Ganser considers coaching his son, Brian, who graduated a year before the championship season, as another highlight of his career.
After finishing a combined 11-29 in the program’s first two years of existence, the only other losing season Andrew endured during Ganser’s tenure was in 1984 when the Thunderbolts went 14-15.
Ganser concluded his coaching career with 23 straight winning seasons, with each team winning at least 22 games and nine of them posting 30-plus wins.
“The thing that stands out to me is how well prepared you were for a game,” Snyder said. “Practices were not fun because we’re drilling and drilling. When you’re doing these tedious drills, you don’t realize how important they are until the situation comes up in games. Then, you’re like, ‘Wow, now I know why we worked on this.’
"We were always so well prepared for anything. He was a tough coach. I remember being interviewed once and someone asked if Frank was an S.O.B. to play for? I said, ‘Sometimes,’ but you have to be, you have to be tough on guys and prepare them to be their best.”
One of the many people Ganser had a huge impact on was 1988 Andrew graduate Mike Imrisek, who was a longtime helper of the program and brother of Jason.
He started working with Ganser during the 1984-85 season and continued to do so until Ganser retired.

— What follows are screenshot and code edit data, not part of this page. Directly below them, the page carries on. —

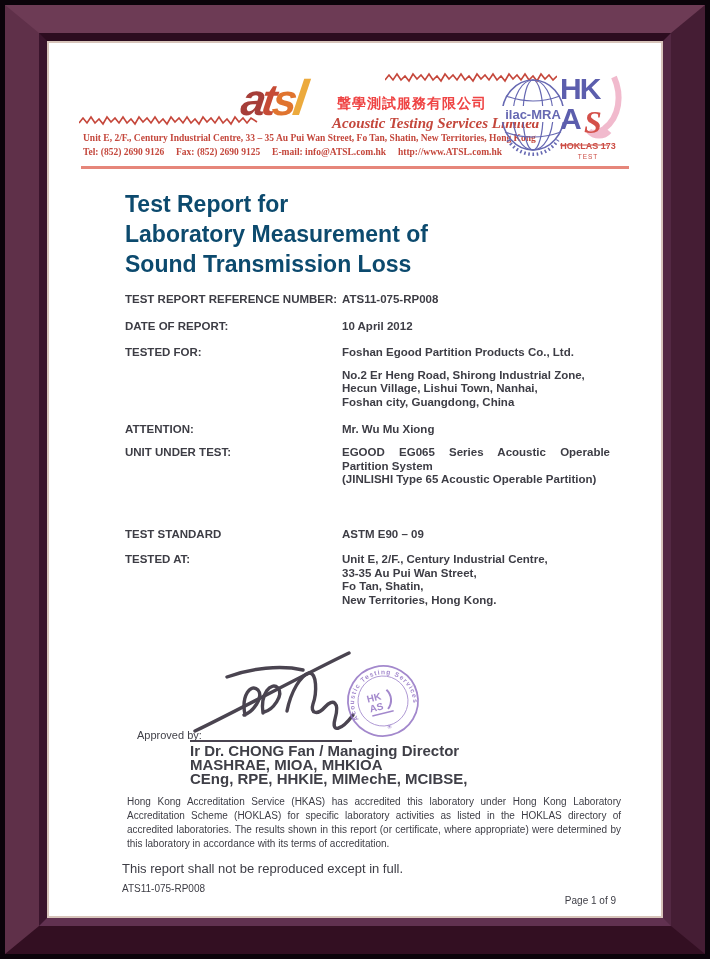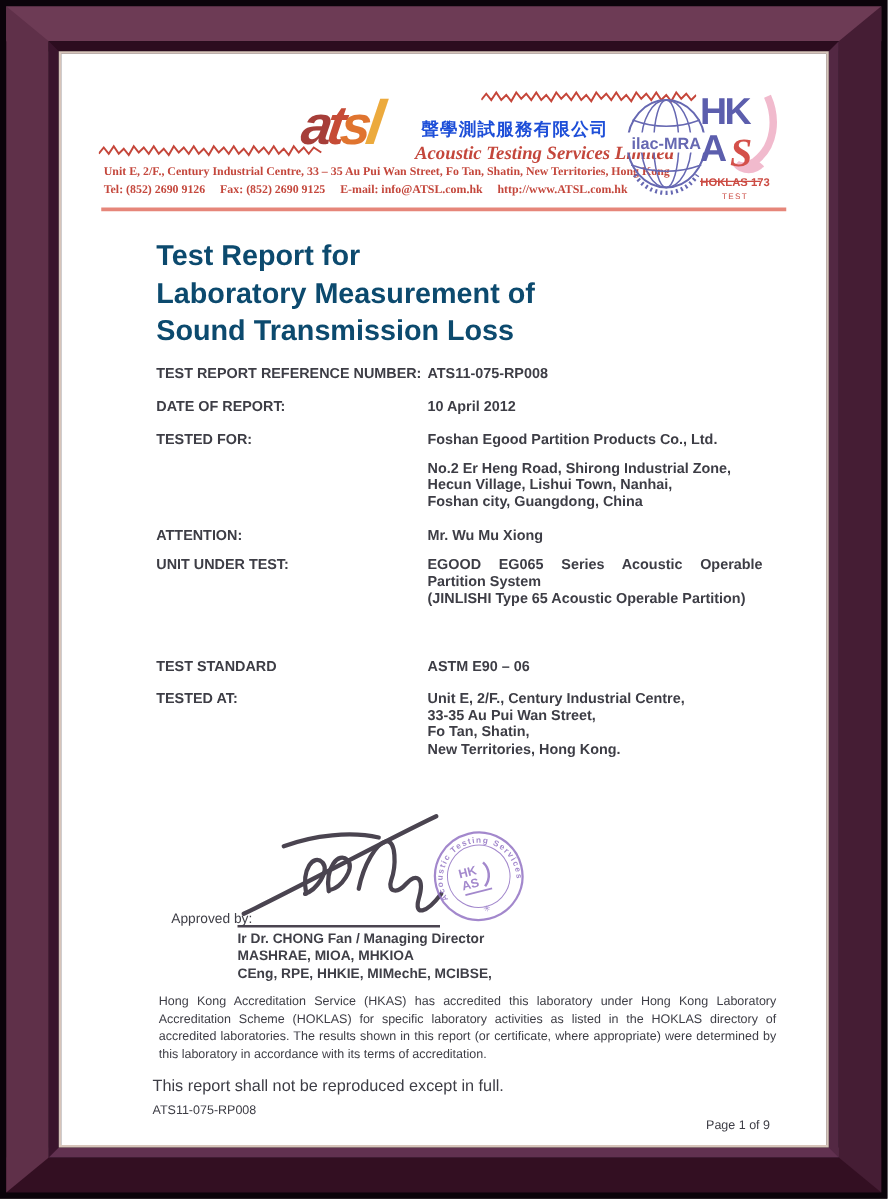"聲學測試服務有限公司" .cname { color: #1d4ed8 -> #ef4444 }
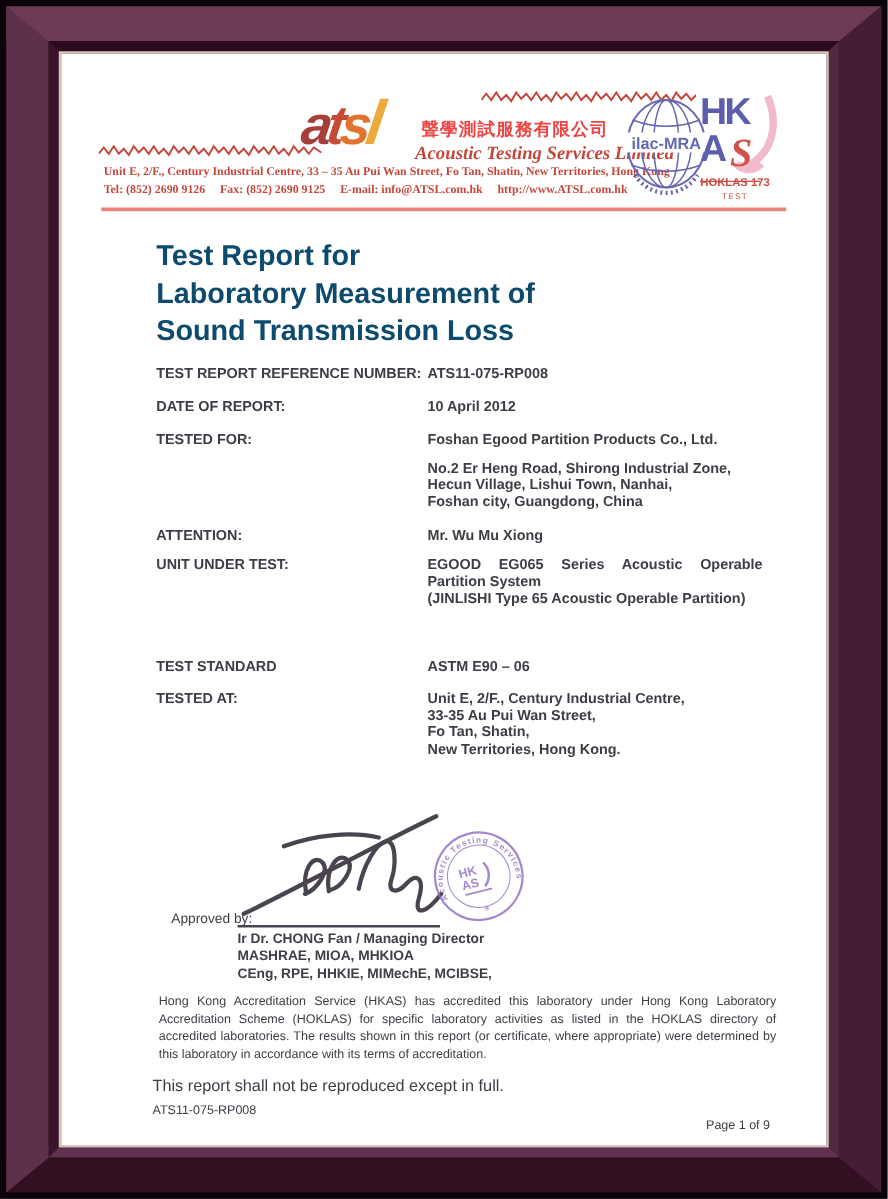"ASTM E90 – 06" p.ln { text: 06 -> 09 }
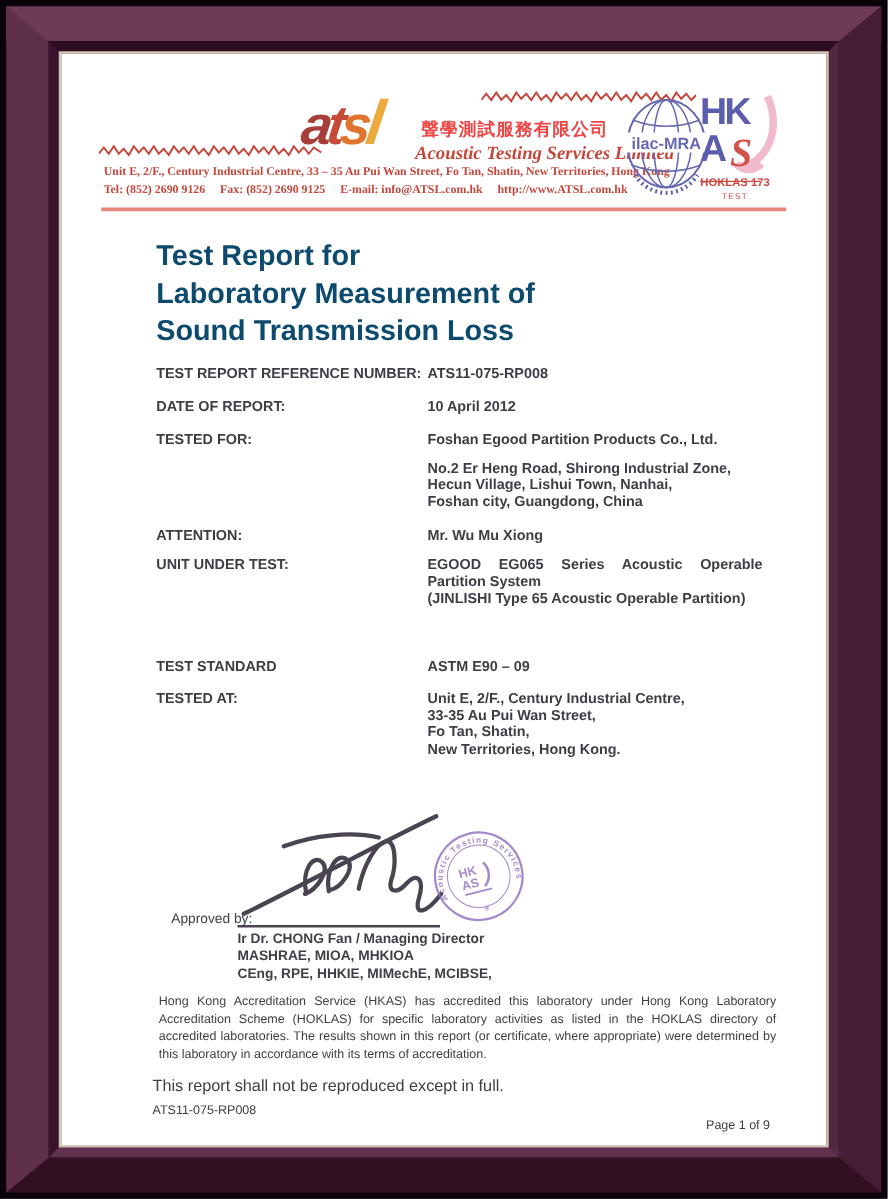"Ir Dr. CHONG Fan /" .appr-name { font-size: 11px -> 15px }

“I can’t say enough about Frank,” Lisle resident Mike Imrisek said. “He took me under his wing. He has this ability to bring out the best in everybody for the common good of the program. It’s a true testament to not only Frank, but all of the players throughout the program’s history, to have the type of reputation Andrew has in the local community and the entire state. There was always the underlying tone and expectation of pride in being part of the program.”
The Next Chapter
Ganser knew exactly when it was time to call it quits and hasn’t looked back since.
“I remember thinking one day, ‘Geez, I’ve got to go to practice,’ " Ganser said. “That was the first time in my 29 years as coach that I ever said that. I knew it was time.”
While he still enjoys catching an occasional Andrew baseball game or practice, he’s at peace with his decision to hang up the cleats.
“I don’t really miss it,” said Ganser, who has been married to his wife Linda for 44 years and also has two daughters, Carie and Katie. “People always ask me if I miss it and I say, 'No, I don’t.' If I go watch a game or practice, I kind of miss it, but as soon as I get away I’m fine. I picked up golf. My kids got me golf clubs when I retired and they just sat around. My wife said I should at least try these, so I did and now I’m hooked. I’m not going to beat you, but I don’t embarrass myself. It takes my mind off of baseball.”